According to multiple outlets that specifically track data connected to ratings, BYU football averaged 875,000 viewers per game in 2020, when the Cougars went 11-1, rose to No. 8 in both national polls, and featured No. 2 overall NFL draft selection Zach Wilson at quarterback.

How that figure might translate to Big 12 football (or the impacts should the next media rights deal be heavy on streaming) is difficult to answer. But 2020 reaffirmed that when BYU football is having a good season, it will draw eyeballs.

Is the Big 12 still a Power Five conference?

Is there even a Power Five anymore? Some national pundits have begun to reference the Power Four, with the SEC poaching Texas and Oklahoma, and the ACC, Big Ten, Pac-12 forming an “alliance” of like-minded institutions that are unwilling to be bullied by the SEC.

That leaves the Big 12, which is going to survive in some form or fashion, in part because the Pac-12 acted quickly in opting not to expand beyond its current 12 for two reasons.

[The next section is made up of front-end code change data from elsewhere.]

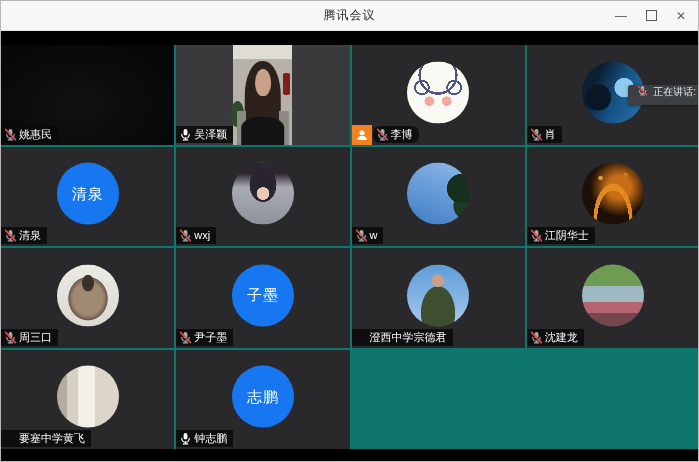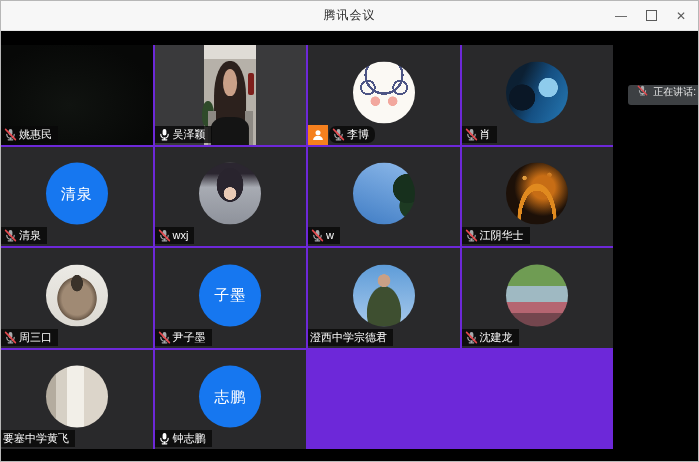--- a/index.html
+++ b/index.html
@@ -26,9 +26,9 @@
   
   .main{position:absolute;top:30px;left:0;right:0;bottom:0;background:#000;}
   .grid{
-    position:absolute;top:14px;left:0;width:612px;height:404px;
+    position:absolute;top:14px;left:0;width:699px;height:404px;
     display:grid;grid-template-columns:repeat(4,1fr);grid-template-rows:repeat(4,1fr);
-    gap:2px;background:#6d28d9;
+    gap:2px;background:#0f766e;
   }
   .tile{position:relative;background:#29292b;overflow:hidden;}
   .tile.active{box-shadow:inset 0 0 0 2px #1ca75e;}

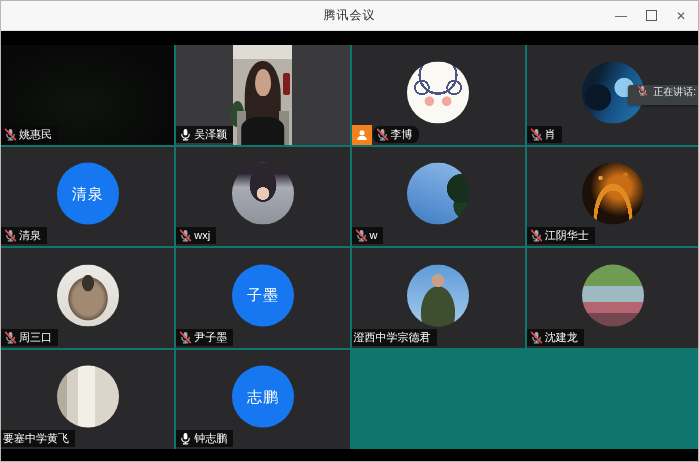--- a/index.html
+++ b/index.html
@@ -107,7 +107,7 @@
     padding:2px 6px 2px 3px;max-width:calc(100% - 4px);white-space:nowrap;overflow:hidden;
     z-index:3;
   }
-  .name-label.no-mic{padding-left:2px;}
+  .name-label.no-mic{padding-left:18px;}
   .name-label.offset{left:21px;border-radius:7px;}
   .mic{display:flex;align-items:center;}
   .host-badge{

“... One of the reasons why we moved so swiftly was that we thought it would give some immediate balance to the Big 12 to proceed with whatever they needed to do,” Pac-12 commissioner George Kliavkoff said during a visit to Salt Lake City this week. “Because we thought that the vibration that was going through college athletics after it was announced that Texas and Oklahoma were leaving the Big 12 to go to the SEC was not good for college athletics.”

Now that vibration is going to trickle down to the lower regions of the FBS. The SEC poached the Big 12, the Big 12 is set to poach the AAC, plus BYU, so who is the AAC going to poach?

The answer isn’t quite clear, but it could wind up being a matter of survival for whichever conference(s) wind up affected.

Will this move impact Utah?

Directly? Beyond Saturday night’s matchup in Provo, the teams are slated to play six more times through 2030, which brings the conversation back to how BYU might handle its non-conference scheduling now that it will have nine conference games locked in. Tangentially? The Utes will no longer be the only Power Five game in the state, and will have to share some of the highly coveted, highly valuable attention around these parts as far as major college football goes.